WHAT THE TASK ASKS:
Each line of the data below between the one containing "margin-left: 8px ->" and the one containing "-> <div>Sources: ABS;", both included, is to be repeated exactly. Please omit pictures.

INPUT DATA:
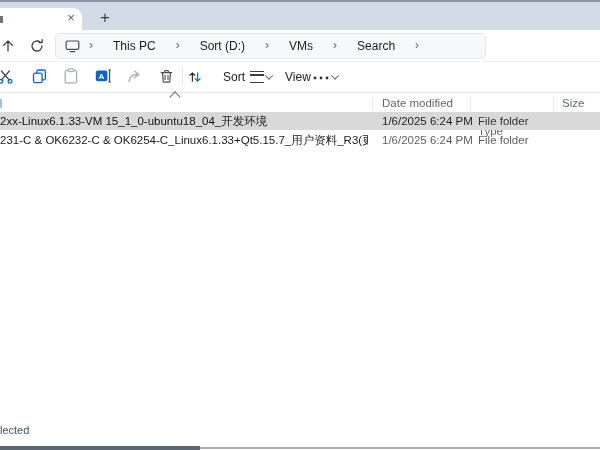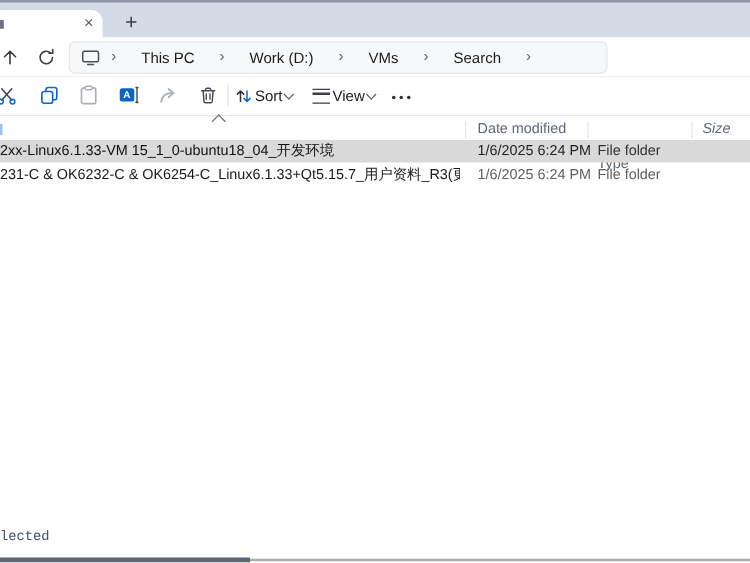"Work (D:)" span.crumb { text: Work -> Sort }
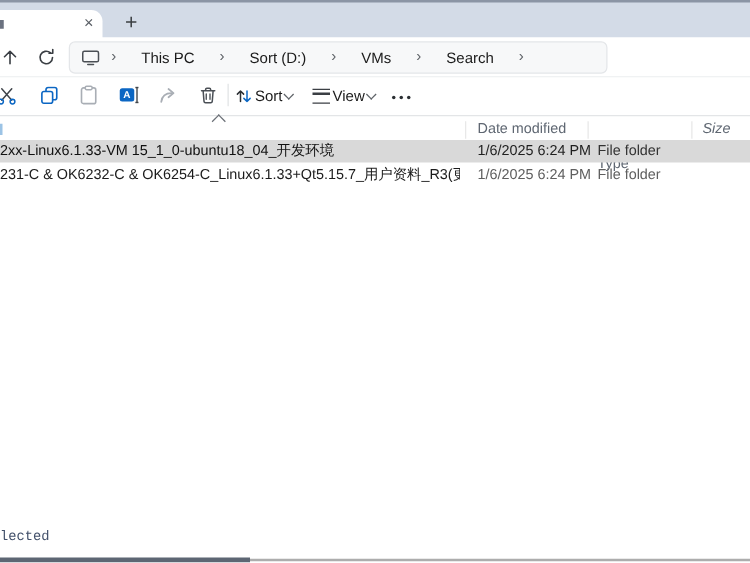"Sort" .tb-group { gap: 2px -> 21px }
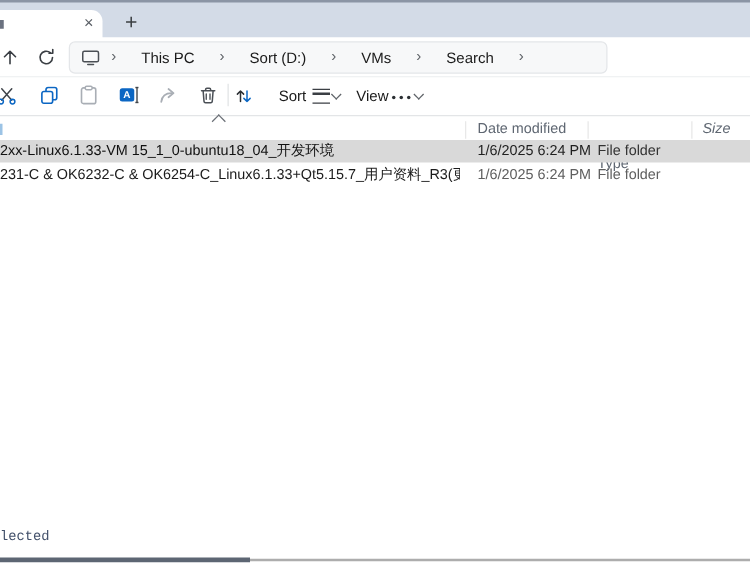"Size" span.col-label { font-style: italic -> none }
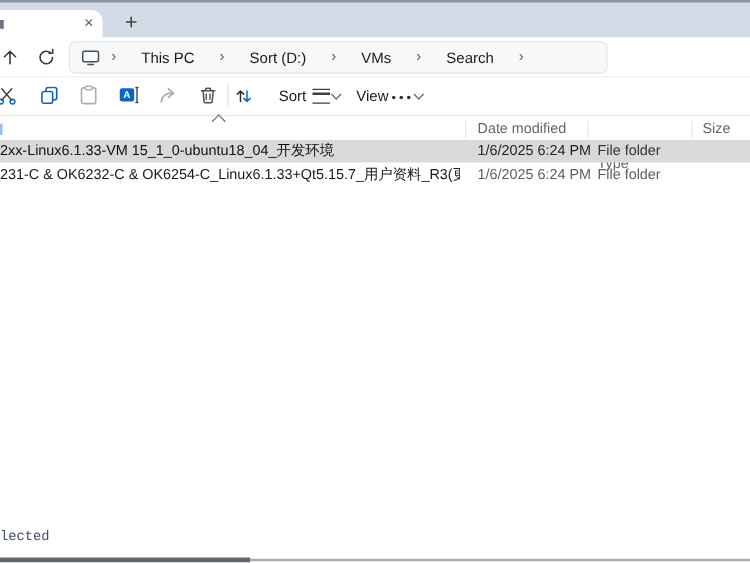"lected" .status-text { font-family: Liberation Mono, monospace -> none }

---

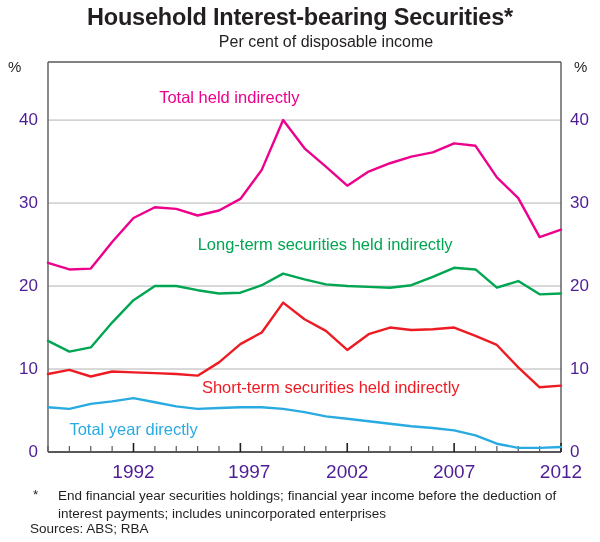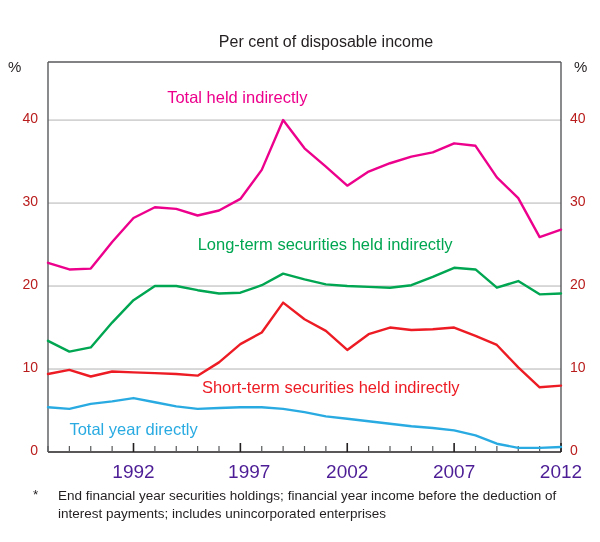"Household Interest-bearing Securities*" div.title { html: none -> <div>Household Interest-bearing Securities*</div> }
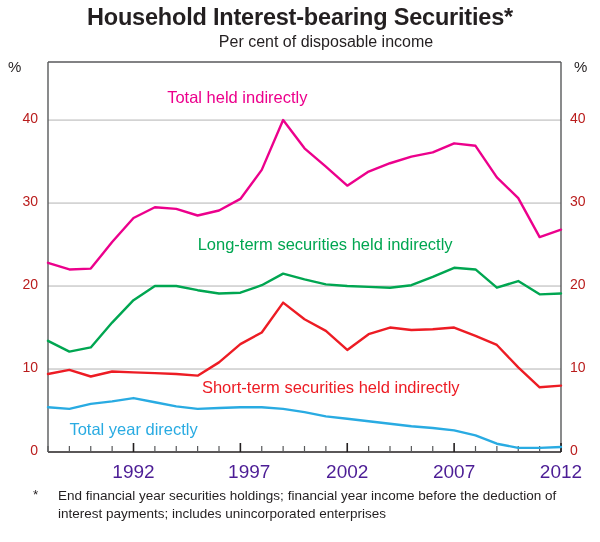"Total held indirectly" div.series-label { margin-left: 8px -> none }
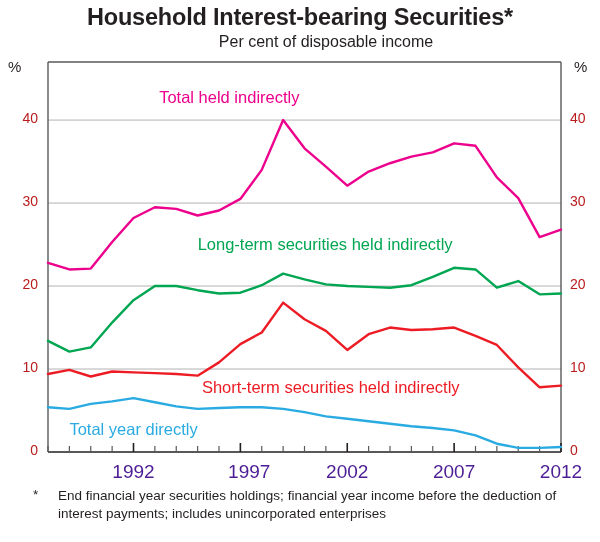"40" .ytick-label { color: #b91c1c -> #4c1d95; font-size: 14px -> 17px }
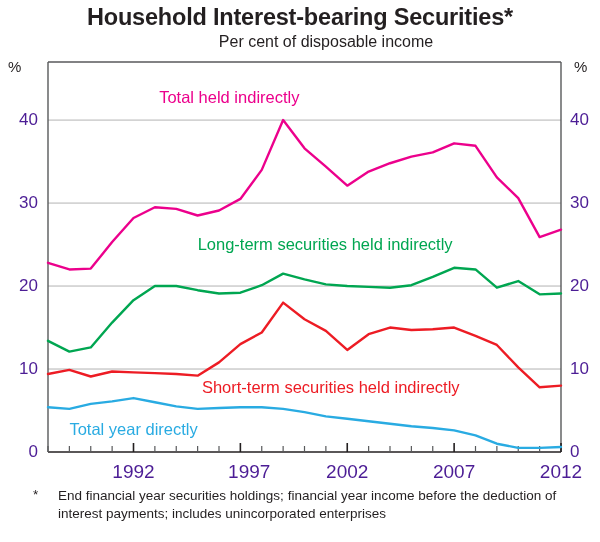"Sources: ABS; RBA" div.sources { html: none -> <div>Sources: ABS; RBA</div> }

---

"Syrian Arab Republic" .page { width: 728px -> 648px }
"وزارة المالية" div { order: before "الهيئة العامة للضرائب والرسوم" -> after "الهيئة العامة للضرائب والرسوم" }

ANSWER BOX:
"Total held indirectly" div.series-label { margin-left: 8px -> none }
"40" .ytick-label { color: #b91c1c -> #4c1d95; font-size: 14px -> 17px }
"Sources: ABS; RBA" div.sources { html: none -> <div>Sources: ABS; RBA</div> }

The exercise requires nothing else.